Все рассмеялись, в том числе и Николай Алексеевич. Этого только и нужно было Федору Михайловичу. Он хотел рассеять глубокое впечатление, произведенное на Погонкина элегией, впечатление, которое, очевидно, было ему не впрок.
– Играйте, пожалуйста! – сказал Николай Алексеевич, – я должен сделать большой запас приятных впечатлений!..

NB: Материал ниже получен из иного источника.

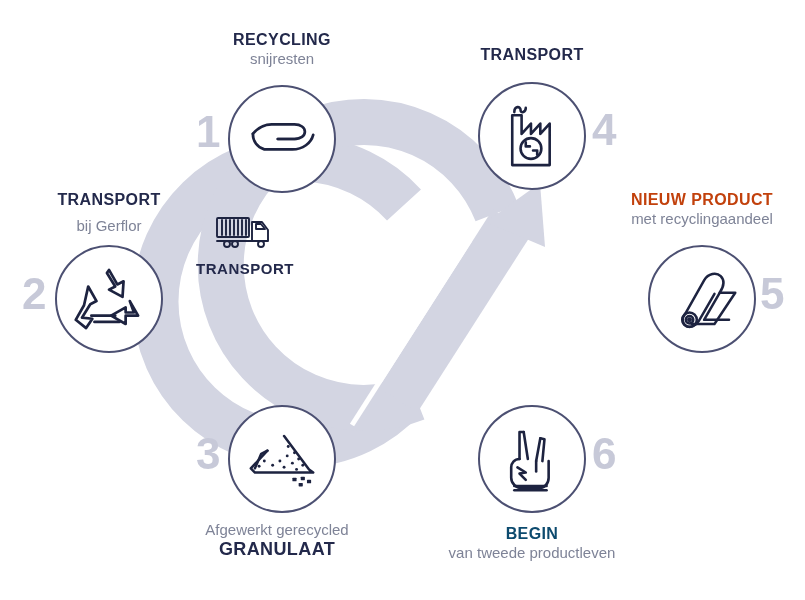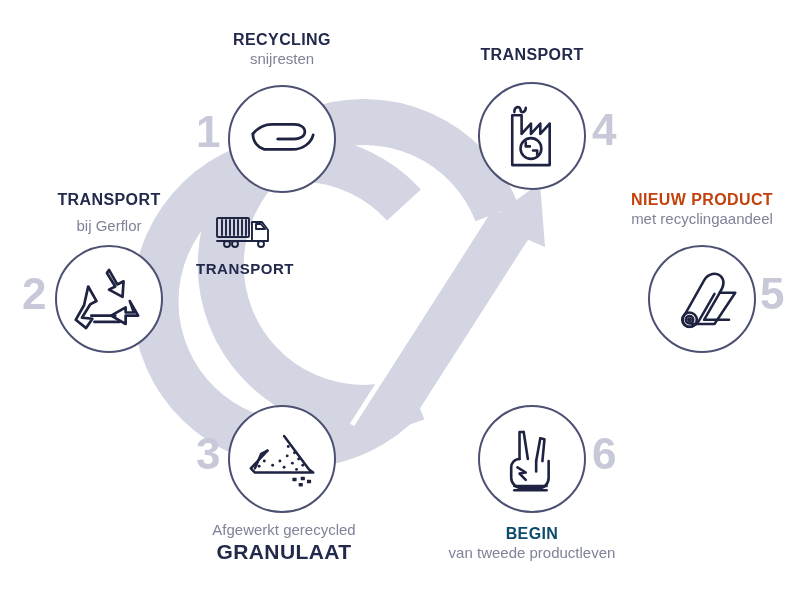--- a/index.html
+++ b/index.html
@@ -175,7 +175,7 @@
       </svg>
     </div>
     <div class="node-number" style="left:196px; top:432px; font-size:44px; color:#c7c9d8;">3</div>
-    <div class="label" style="left:184px; top:521px; width:200px;">
+    <div class="label" style="left:177px; top:521px; width:200px;">
       <span class="t-sub" style="font-size:15px; color:#7e8397;">Afgewerkt gerecycled</span>
       <span class="t-main" style="font-size:21px; color:#23294b;">GRANULAAT</span>
     </div>

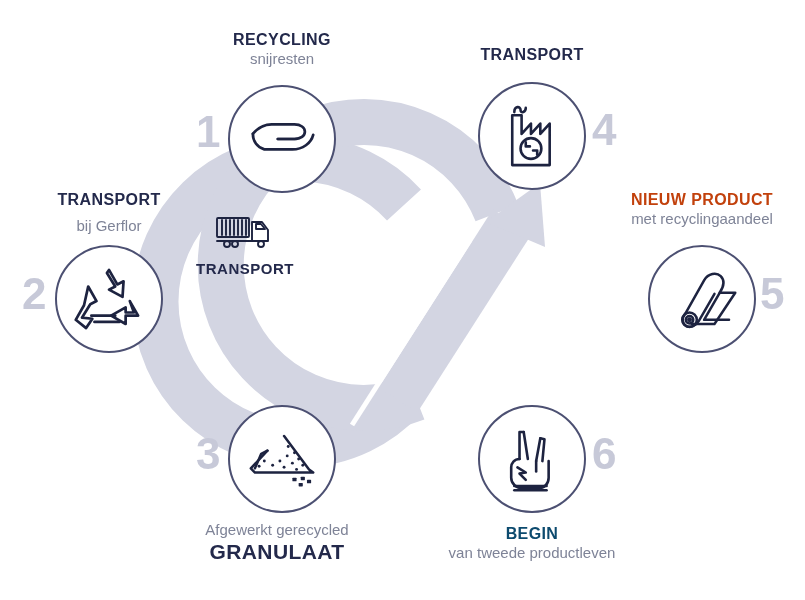--- a/index.html
+++ b/index.html
@@ -177,7 +177,7 @@
     <div class="node-number" style="left:196px; top:432px; font-size:44px; color:#c7c9d8;">3</div>
     <div class="label" style="left:177px; top:521px; width:200px;">
       <span class="t-sub" style="font-size:15px; color:#7e8397;">Afgewerkt gerecycled</span>
-      <span class="t-main" style="font-size:21px; color:#23294b;">GRANULAAT</span>
+      <span class="t-main" style="font-size:18px; color:#23294b;">GRANULAAT</span>
     </div>
   </div>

– Так-то оно так, да не следовало бы! – возразил Федор Михайлович. – Для вас эти впечатления нездоровы.
– Нет, нет, я только наслаждаюсь! Нет, пожалуйста, играйте!
– Ну, пускай Сергей играет. У него выйдет полегче. Сергей сейчас же вытащил из угла виолончель и принялся настраивать ее.
– Ты что-нибудь этакое… Из салонных… Ну, там какой-нибудь романс без слов! – сказал ему Федор Михайлович.
– Ладно!
Лизавета Федоровна начала ритурнель, что-то легкое, игривое, на верхних октавах. Николай Алексеевич оживился и поднял голову. Они, в самом деле, выбрали легкую вещицу, которая произвела на гостя освежающее впечатление. Но Куницын все время кривился и не одобрял, так как пьеса была ему незнакома.